By Fr Peter Malone MSC
Kairos Catholic Journal
Starring Jason Statham, Catherine Chan, Chris Sarandon. Directed by Boaz Yakin. 90 minutes. Rated MA 15+ (Strong violence).
IT'S A Jason Statham film. That is enough for film fans to know whether they want to see Safe or not. Statham, formerly a champion British Olympic diver, has made a name for himself for more than a decade as an action hero. Acting is not his forte but he is certainly a screen presence. He is strong (very strong in Safe with multi-martial arts), not exactly silent but pretty laconic, somewhat stolid in his approach to life but invigorated by what he sees as injustice and is not inhibited by scruples about a vigilante approach to life and death –generally, death – for the crooked and the corrupt.

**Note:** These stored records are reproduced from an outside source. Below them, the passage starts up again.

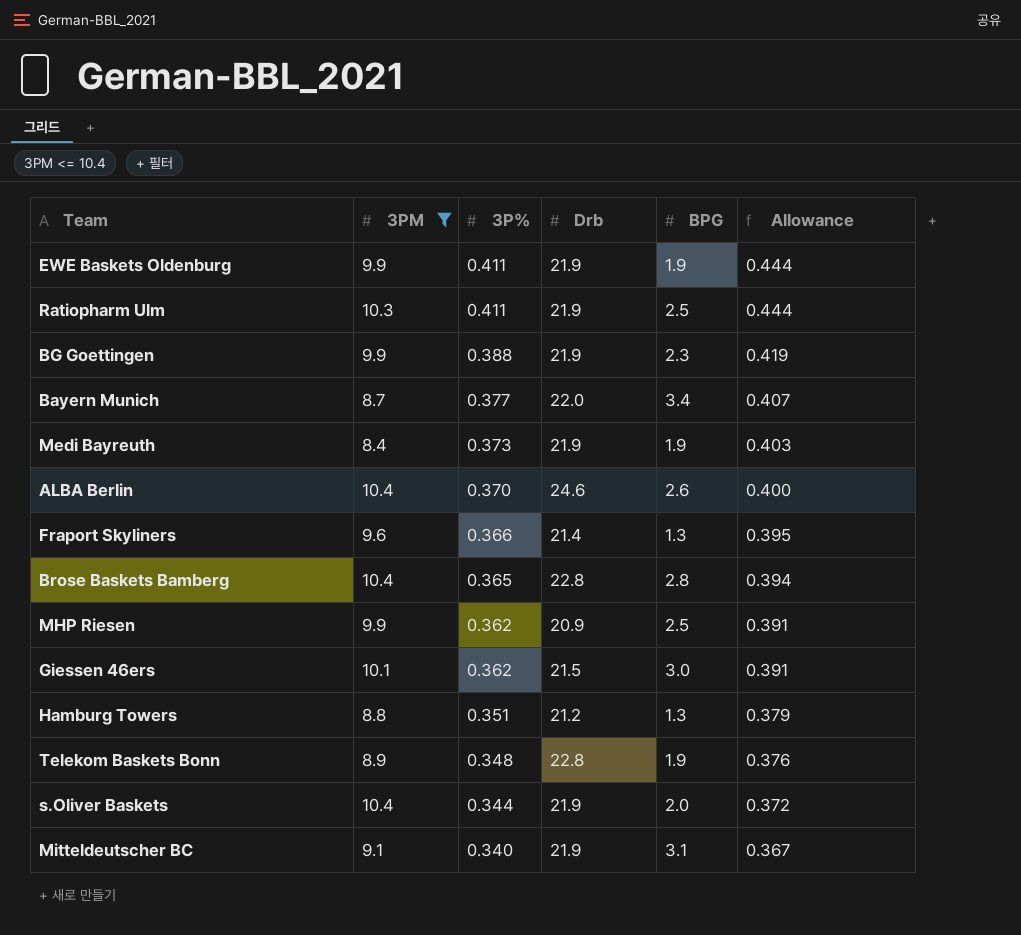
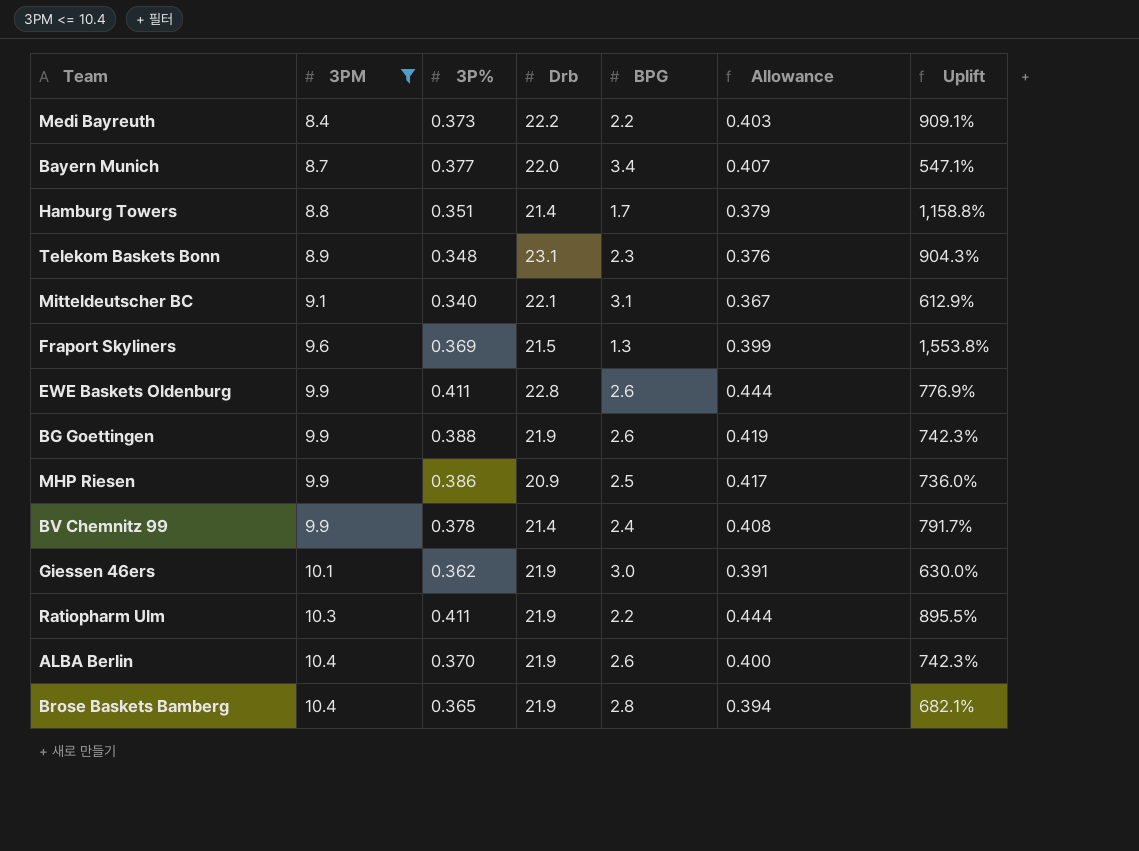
row order: 3P% descending -> 3PM ascending
column Uplift | formula: none -> ([Drb] - [BPG]) / [BPG]
row s.Oliver Baskets: 10.4 | 0.344 | 21.9 | 2.0 | 0.372 -> none
Medi Bayreuth | Drb: 21.9 -> 22.2
Medi Bayreuth | BPG: 1.9 -> 2.2
Hamburg Towers | Drb: 21.2 -> 21.4
Hamburg Towers | BPG: 1.3 -> 1.7
Telekom Baskets Bonn | Drb: 22.8 -> 23.1
Telekom Baskets Bonn | BPG: 1.9 -> 2.3
Mitteldeutscher BC | Drb: 21.9 -> 22.1
Fraport Skyliners | 3P%: 0.366 -> 0.369
Fraport Skyliners | Drb: 21.4 -> 21.5
Fraport Skyliners | Allowance: 0.395 -> 0.399
EWE Baskets Oldenburg | Drb: 21.9 -> 22.8
EWE Baskets Oldenburg | BPG: 1.9 -> 2.6
BG Goettingen | BPG: 2.3 -> 2.6
MHP Riesen | 3P%: 0.362 -> 0.386
MHP Riesen | Allowance: 0.391 -> 0.417
row BV Chemnitz 99: none -> 9.9 | 0.378 | 21.4 | 2.4 | 0.408 | 791.7%
Giessen 46ers | Drb: 21.5 -> 21.9
Ratiopharm Ulm | BPG: 2.5 -> 2.2
ALBA Berlin | Drb: 24.6 -> 21.9
Brose Baskets Bamberg | Drb: 22.8 -> 21.9

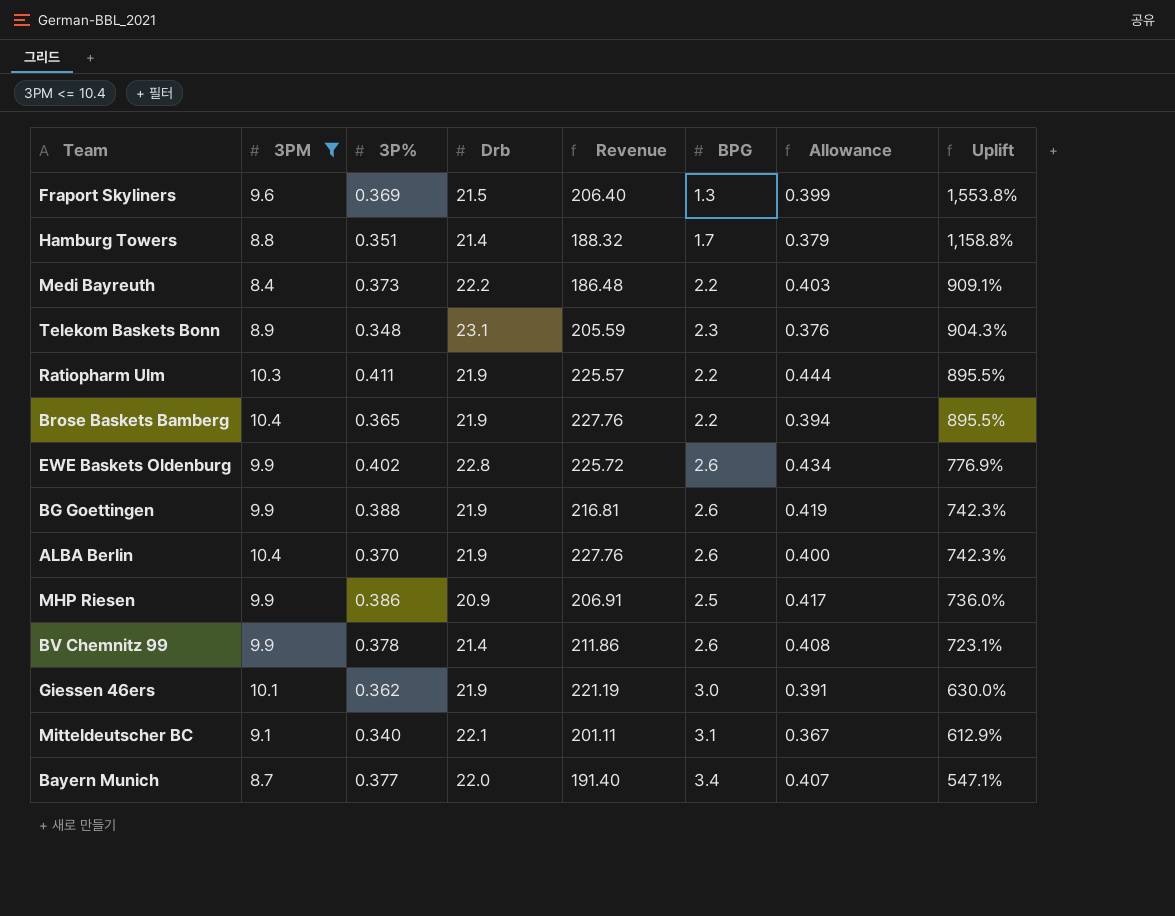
row order: 3PM ascending -> Uplift descending
column Revenue | formula: none -> [3PM] * [Drb]
Brose Baskets Bamberg | BPG: 2.8 -> 2.2
Brose Baskets Bamberg | Uplift: 682.1% -> 895.5%
EWE Baskets Oldenburg | 3P%: 0.411 -> 0.402
EWE Baskets Oldenburg | Allowance: 0.444 -> 0.434
BV Chemnitz 99 | BPG: 2.4 -> 2.6
BV Chemnitz 99 | Uplift: 791.7% -> 723.1%

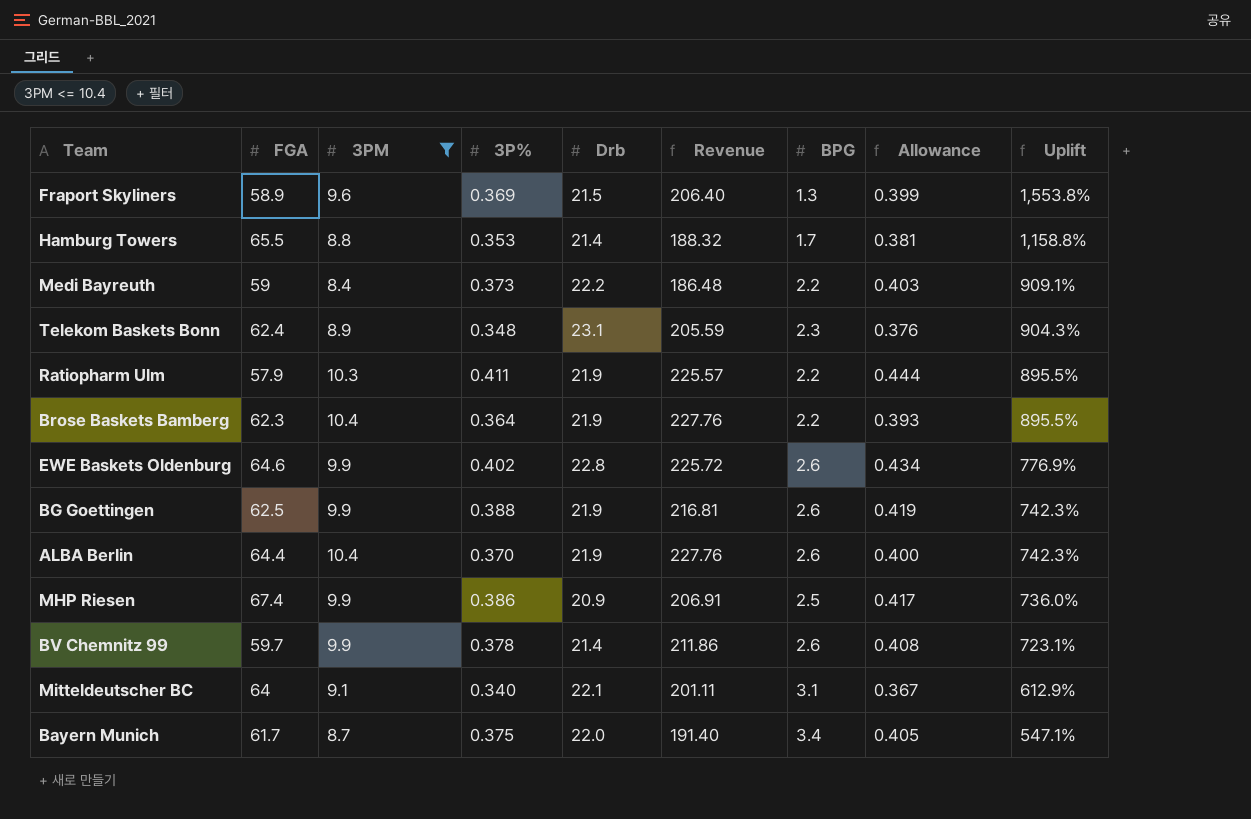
column FGA | position: none -> 2
row Giessen 46ers: 10.1 | 0.362 | 21.9 | 221.19 | 3.0 | 0.391 | 630.0% -> none
Hamburg Towers | 3P%: 0.351 -> 0.353
Hamburg Towers | Allowance: 0.379 -> 0.381
Brose Baskets Bamberg | 3P%: 0.365 -> 0.364
Brose Baskets Bamberg | Allowance: 0.394 -> 0.393
Bayern Munich | 3P%: 0.377 -> 0.375
Bayern Munich | Allowance: 0.407 -> 0.405

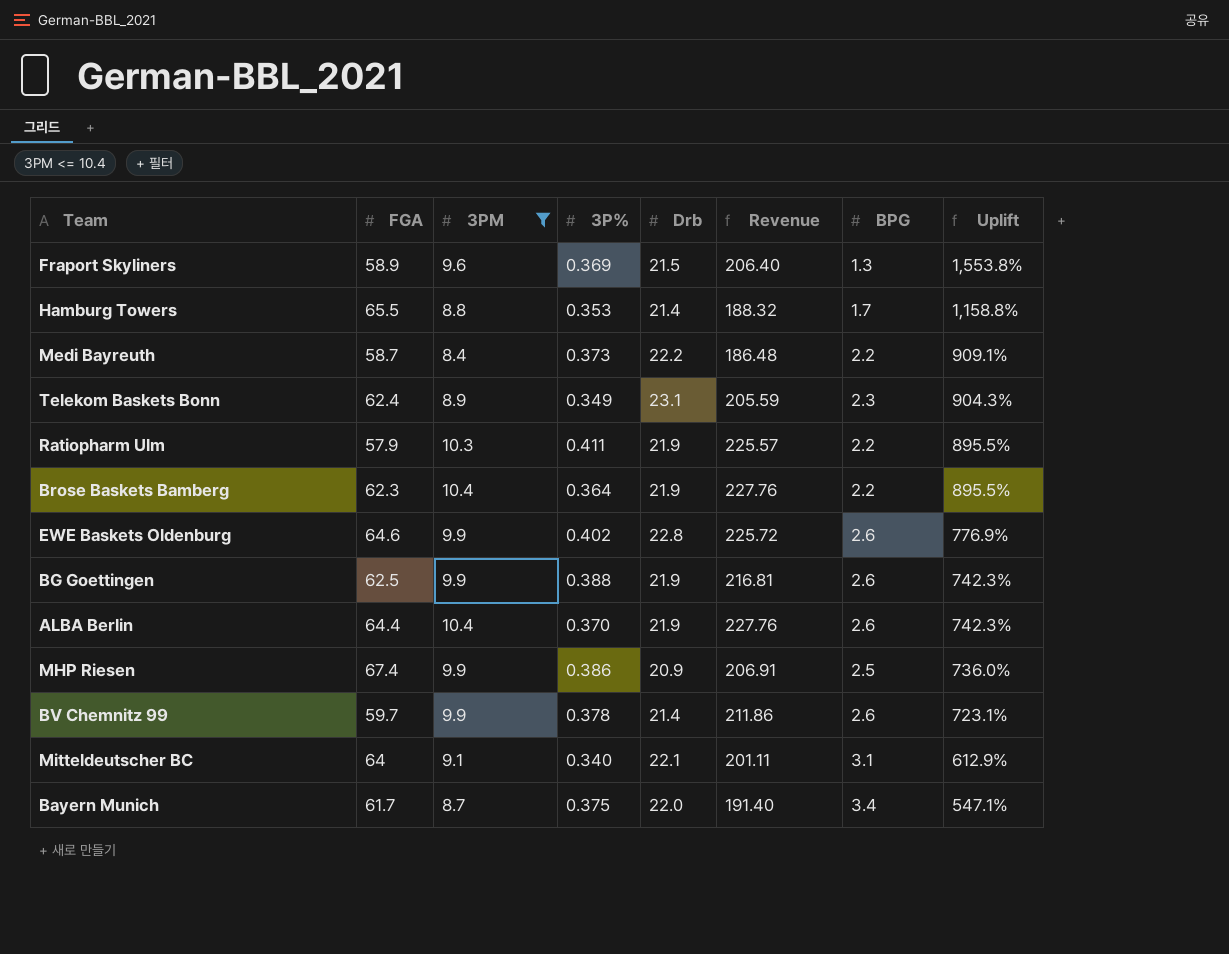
column Allowance | formula: [3P%] * 1.08 -> none
Medi Bayreuth | FGA: 59 -> 58.7
Telekom Baskets Bonn | 3P%: 0.348 -> 0.349

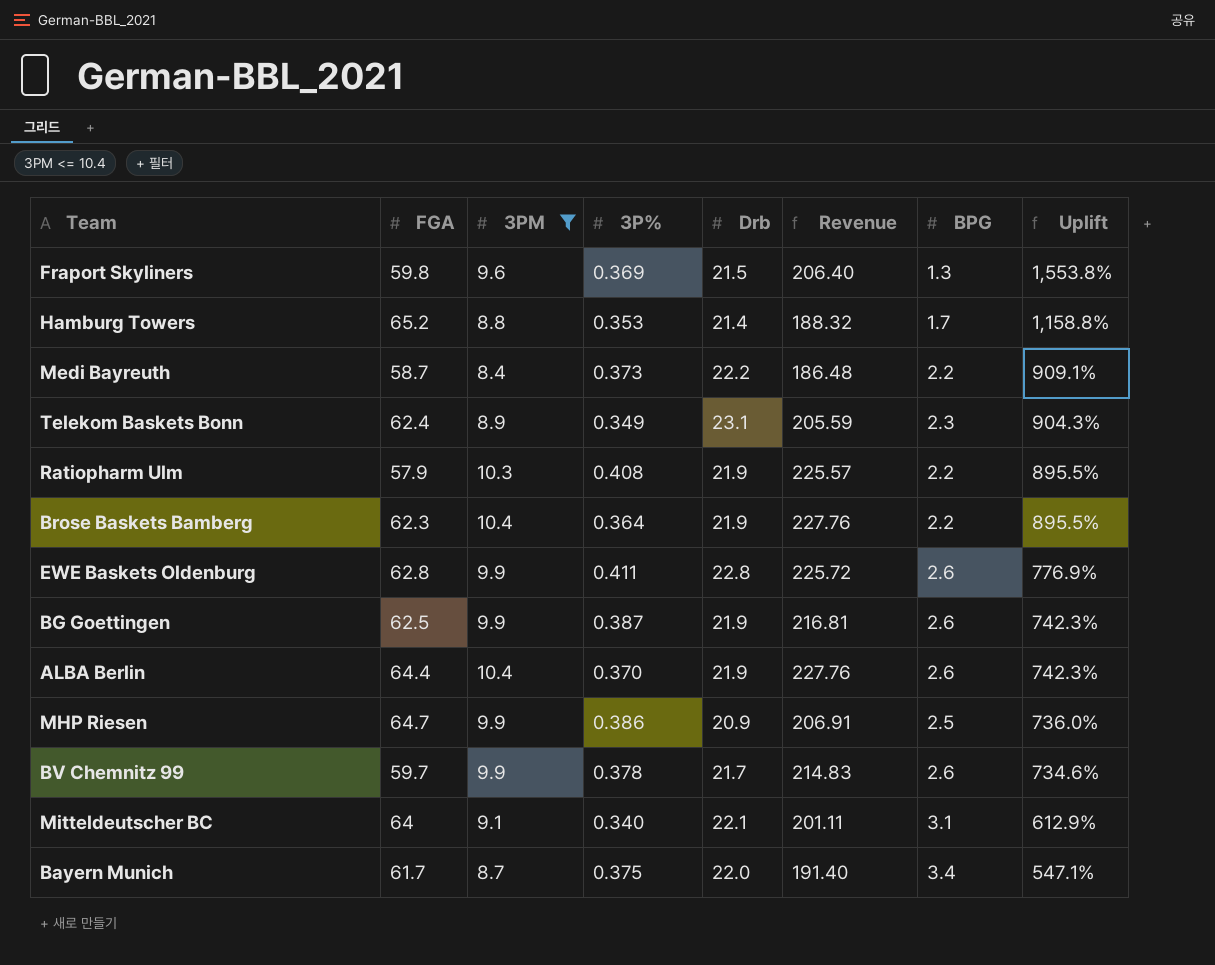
Fraport Skyliners | FGA: 58.9 -> 59.8
Hamburg Towers | FGA: 65.5 -> 65.2
Ratiopharm Ulm | 3P%: 0.411 -> 0.408
EWE Baskets Oldenburg | FGA: 64.6 -> 62.8
EWE Baskets Oldenburg | 3P%: 0.402 -> 0.411
BG Goettingen | 3P%: 0.388 -> 0.387
MHP Riesen | FGA: 67.4 -> 64.7
BV Chemnitz 99 | Drb: 21.4 -> 21.7
BV Chemnitz 99 | Revenue: 211.86 -> 214.83
BV Chemnitz 99 | Uplift: 723.1% -> 734.6%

And that is what happens here. Actually, there are two initial premises which are interesting though quite disturbing for an action thriller. On the one hand, there is a little Chinese girl who is ultra-gifted in memory and maths. She is taken to the US to be a human computer for a powerful Triad group. They are in conflict for power and money with a brutal Russian gang. And a crack squad of New York’s not so finest are in on the deals. When the Russians abduct the little girl (Catherine Chan is quite effective in the role), she is rescued by Statham.
The Statham sub-plot has tensions in it. In a fixed multi-martial arts fight that he wins instead of losing, the Russians lose money, kill his wife and leave him alive, threatening to kill anyone he gets close to. On the edge, he contemplates killing himself until he notices the little girl hiding on a subway platform. And…. off they go.
The Chinese want Mei back with the important numbers she has memorized for them. The Russians want her. The police want her. This leads to some massive shootouts in Manhattan. The body count is more than excessive, making the action more cartoonish than realistic and so runs the danger of seeming ridiculous.
But, that’s the Jason Statham action genre. This one is fast-paced, introduces a couple of feeling elements (and a tear or two in Statham’s eyes) and is designed to please the fans – which it will.
Fr Peter Malone MSC is an associate of the Australian Catholic Office for Film & Broadcasting.